Female friendships are everywhere in romance novels. Many a heroine has a friend or a sister who they are tight with. They have someone they can talk to about their lives, a person to provide a refuge (figuratively and sometimes literally), and the strength of this relationship means that the hero is choice, not a necessity.
Many of my own series have been linked by the female friendships—either my Writing Girls (women who write for a newspaper in Regency London) or my Wallflowers (besties from Finishing School) or even The Gilded Age Girl’s Club (powerful business women in Gilded Age New York). In my novels, these relationships did some really important work: they made the heroines people who existed beyond their love interest, they made sure the story passed the Bechdel test (are there two female characters with names who talked to each other about something other than a man?), and they provided, I think, a sense of comfort and playfulness even as the romantic relationship can get intense and complicated.
Romance, as we traditionally understand it, is only enhanced by these other friendships.
As I’m watching Bridgerton the show, I am of course 100% here for Penelope and Colin but the dynamic between Eloise and Penelope is even stronger on the show than in the book and I’m just as keen to see how their friendship plays out. In fact, I harbor a small hope that they will throw out the book (which is literally my favorite romance novel), and just focus on Penelope and Eloise.
Hi Barbie!
(Spoiler alerts in this section read at your own risk)
(But who reading this newsletter has not yet seen the Barbie movie?)
Barbie—the toy, the movie, the everything—is a riotous and unapologetic celebration of women. What surprised me about the movie (but it shouldn’t have) is how much it was about mothers and daughters.
What delighted me was how much it was about the Barbies’ friendship and camaraderie with each other and how uncomplicated it was. This wasn’t Mean Girls in Barbie Land; they were all happy for each other to win Nobel prizes and for President Barbie to be President. They were so happy and thrilled with their girl power world that it made Ken sad and lonely.
I’m thinking particularly of the scene where Ken asks to stay over and Barbie says, “No, it’s girl’s night.” Her prioritization of the Barbie bond leads to (causes?) his heartache that causes him to bring patriarchy to Barbie Land.

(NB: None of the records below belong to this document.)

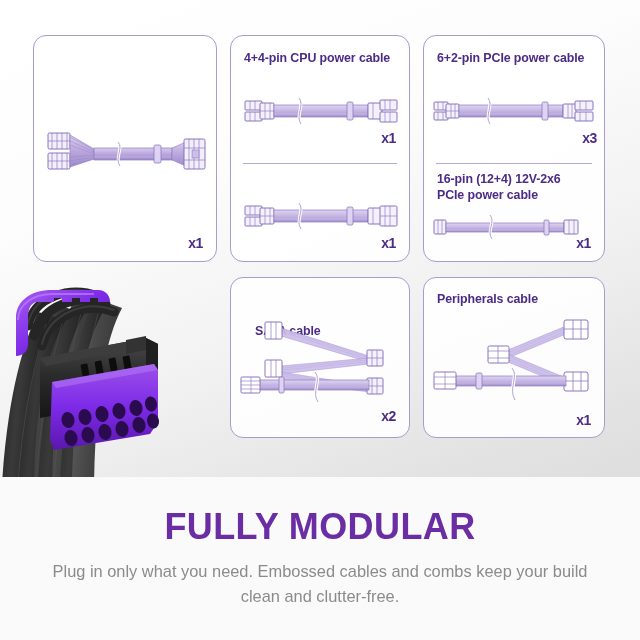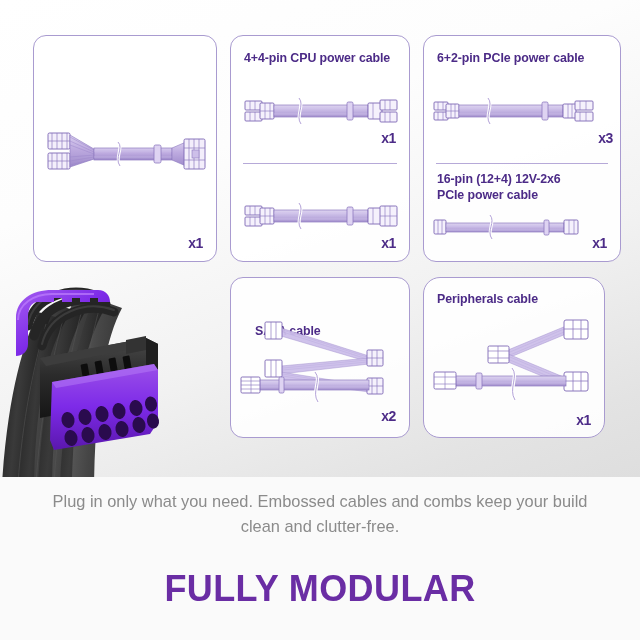--- a/index.html
+++ b/index.html
@@ -24,23 +24,23 @@
 
   
   .card {
     position: absolute;
     background: rgba(255,255,255,0.90);
     border: 1.4px solid #a99bd0;
     border-radius: 13px;
   }
   #card-atx      { left: 33px;  top: 35px;  width: 184px; height: 227px; }
   #card-cpu      { left: 230px; top: 35px;  width: 180px; height: 227px; }
-  #card-pcie     { left: 423px; top: 35px;  width: 198px; height: 227px; }
+  #card-pcie     { left: 423px; top: 35px;  width: 182px; height: 227px; }
   #card-sata     { left: 230px; top: 277px; width: 180px; height: 161px; }
-  #card-periph   { left: 423px; top: 277px; width: 182px; height: 161px; border-radius: 17px; }
+  #card-periph   { left: 423px; top: 277px; width: 182px; height: 161px; }
 
   .card-inner { position: relative; width: 100%; height: 100%; }
 
   .divider {
     position: absolute; left: 12px; right: 12px;
     height: 1.2px; background: #b6a9d8;
   }
 
   .cbl-label {
     position: absolute;
@@ -609,20 +609,20 @@
           </g>
 
           <path d="M58 110 L160 92 L164 98 L62 116 Z" fill="#b479f5" opacity="0.55"></path>
         </g>
       </svg>
     </div>
 
   </div>
 
   <div id="bottom-panel">
+    <div id="headline">FULLY MODULAR</div>
     <div id="subcopy">
       <span>Plug in only what you need. Embossed cables and combs keep</span>
       <span>your build clean and clutter-free.</span>
     </div>
-    <div id="headline">FULLY MODULAR</div>
   </div>
 
 </div>
 
 </body></html>

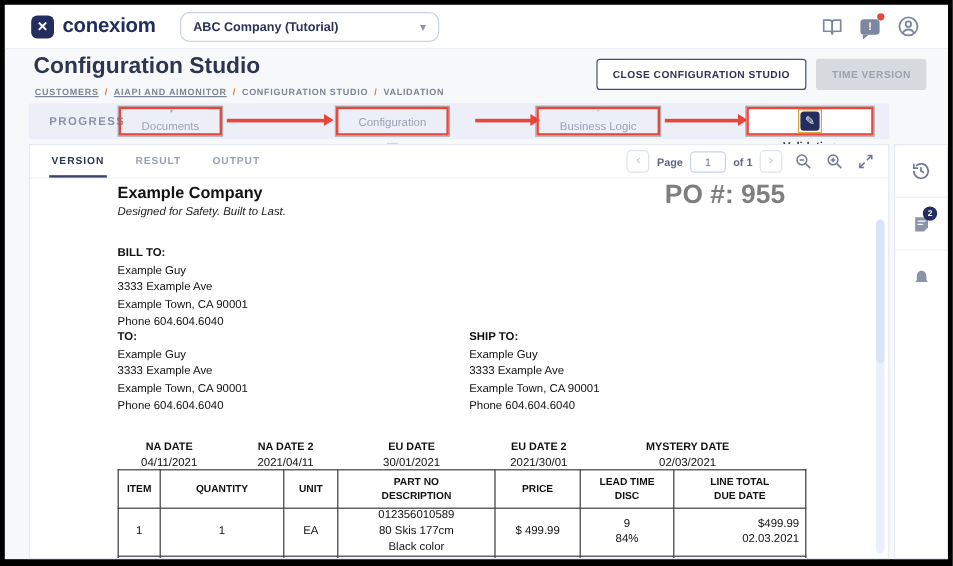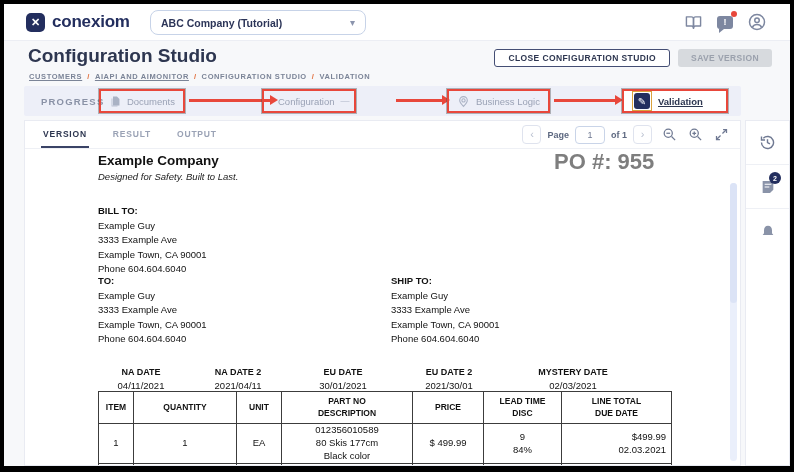--- a/index.html
+++ b/index.html
@@ -21,29 +21,29 @@
   .chat-bubble::after { content:""; position:absolute; left:2px; bottom:-4px; border-top:4px solid #7d87a0; border-right:5px solid transparent; }
   .red-dot { position:absolute; top:-2px; right:-3px; width:6px; height:6px; background:#e8473b; border-radius:50%; }
 
   
   .page-head { position:absolute; top:37px; left:0; right:0; height:46px; }
   .page-title { position:absolute; left:24px; top:4px; font-size:19px; font-weight:600; color:#2d3650; }
   .breadcrumb { position:absolute; left:25px; top:31px; font-size:7.5px; font-weight:700; letter-spacing:.6px; color:#7b8497; white-space:nowrap; }
   .crumb-link { text-decoration:underline; cursor:pointer; }
   .crumb-sep { color:#e2713f; margin:0 5px; }
   .head-buttons { position:absolute; right:18px; top:8px; display:flex; gap:8px; }
-  .btn { font-size:8.5px; font-weight:700; letter-spacing:.4px; border-radius:3px; padding:0 13px; height:18px; cursor:pointer; font-family:"Liberation Sans",sans-serif; }
+  .btn { font-size:8.5px; font-weight:700; letter-spacing:.4px; border-radius:3px; padding:0 13px; height:26px; cursor:pointer; font-family:"Liberation Sans",sans-serif; }
   .btn-close { background:#fff; border:1px solid #444e74; color:#2d3650; }
   .btn-save { background:#d7dade; color:#9ba1ad; border:none; cursor:default; }
   .btn-submit { background:#e0703c; color:#fff; border:none; }
 
   
   .progress-bar { position:absolute; left:20px; top:82px; width:717px; height:30px; background:#edeff8; border-radius:2px; }
   .progress-label { position:absolute; left:17px; top:10px; font-size:9.5px; font-weight:700; letter-spacing:1.2px; color:#8a92a6; }
-  .step { position:absolute; top:3px; height:24px; border:2px solid #e8473b; box-shadow:0 0 0 1px rgba(80,80,80,.4); display:flex; align-items:center; gap:6px; padding:0 8px; cursor:pointer; }
+  .step { position:absolute; top:3px; height:24px; border:2px solid #e8473b; box-shadow:0 0 0 1px rgba(80,80,80,.4); display:flex; align-items:center; gap:6px; padding:0 8px; cursor:pointer;flex-direction:column; }
   .step-label { font-size:9.5px; color:#9aa2b5; white-space:nowrap; }
   .step-dash { color:#b9c0d0; font-size:9px; }
   .step.active { background:#fff; }
   .step.active .step-label { color:#2d3650; font-weight:700; text-decoration:underline; }
   .v-icon-wrap { border:1px solid #daa23e; padding:1px; display:flex; }
   .v-icon { width:16px; height:16px; background:#232e5e; border-radius:3px; color:#fff; font-size:10px; display:flex; align-items:center; justify-content:center; }
   .arrow { position:absolute; top:13px; height:3px; background:#e8473b; }
   .arrow::after { content:""; position:absolute; right:-7px; top:-4px; border-left:8px solid #e8473b; border-top:5.5px solid transparent; border-bottom:5.5px solid transparent; }
 
   
@@ -119,37 +119,37 @@
     </div>
   </div>
 
   <div class="page-head">
     <div class="page-title">Configuration Studio</div>
     <div class="breadcrumb">
       <span class="crumb-link">CUSTOMERS</span><span class="crumb-sep">/</span><span class="crumb-link">AIAPI AND AIMONITOR</span><span class="crumb-sep">/</span><span>CONFIGURATION STUDIO</span><span class="crumb-sep">/</span><span>VALIDATION</span>
     </div>
     <div class="head-buttons">
       <button class="btn btn-close">CLOSE CONFIGURATION STUDIO</button>
-      <button class="btn btn-save">SAVE VERSION</button>
+      <button class="btn btn-save">TIME VERSION</button>
     </div>
   </div>
 
   <div class="progress-bar">
     <span class="progress-label">PROGRESS</span>
 
     <div class="step" style="left:75px; width:86px;">
       <svg width="13" height="13" viewBox="0 0 24 24" fill="#aab2c4">
           <path d="M8 2h8l5 5v13H8z"></path>
           <path d="M5 6h2v14h10v2H5z" opacity=".7"></path>
         </svg>
       <span class="step-label">Documents</span>
     </div>
     <div class="arrow" style="left:165px; width:82px;"></div>
 
-    <div class="step" style="left:238px; width:94px;">
+    <div class="step" style="left:256px; width:94px;">
       <svg width="13" height="13" viewBox="0 0 24 24" fill="none" stroke="#aab2c4" stroke-width="2">
           <rect x="3" y="4" width="18" height="16" rx="2"></rect>
           <path d="M3 9.5h18M10 9.5V20"></path>
         </svg>
       <span class="step-label">Configuration</span>
       <span class="step-dash">—</span>
     </div>
     <div class="arrow" style="left:372px; width:47px;"></div>
 
     <div class="step" style="left:423px; width:103px;">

There is a line later in the movie where Barbie says, “I guess I don’t need to have girls’ night every night.” Her disappointment is palpable. Like, I don’t need to celebrate my birthday, I guess. I’m a romance writer—I’m always cheering for the couple to get together in the end but I felt a wave of sadness for Barbie in this moment. I didn’t want Barbie and Ken to get together because she didn’t want it. Her friendship with the other Barbies were the most enriching relationships and they were enough.
A few years ago, The Atlantic published an article that asked What if Friendship, Not Marriage, Was At the Center of Life? It is all about people who prioritize their friendships over their romantic relationships. It is basically the Barbies. And it’s a love story we don’t see very much of (yet?).
Hi Alice, Hi Gabby!
At some point in my writing career, I realized that female friendship is my “core story” which is the term for the story someone can’t stop writing over and over again. It’s there in the link between my Writing Girls or my Wallflowers. And it’s really obvious in my YA novel Alice and Gabby’s Excellent Adventure. It’s about two girls who switch bodies and centuries and then become besties. It’s like a female friendship rom com—a great example of which is the movie For a Good Time Call, which is an enemies-to-friends Rom Com, beat for beat.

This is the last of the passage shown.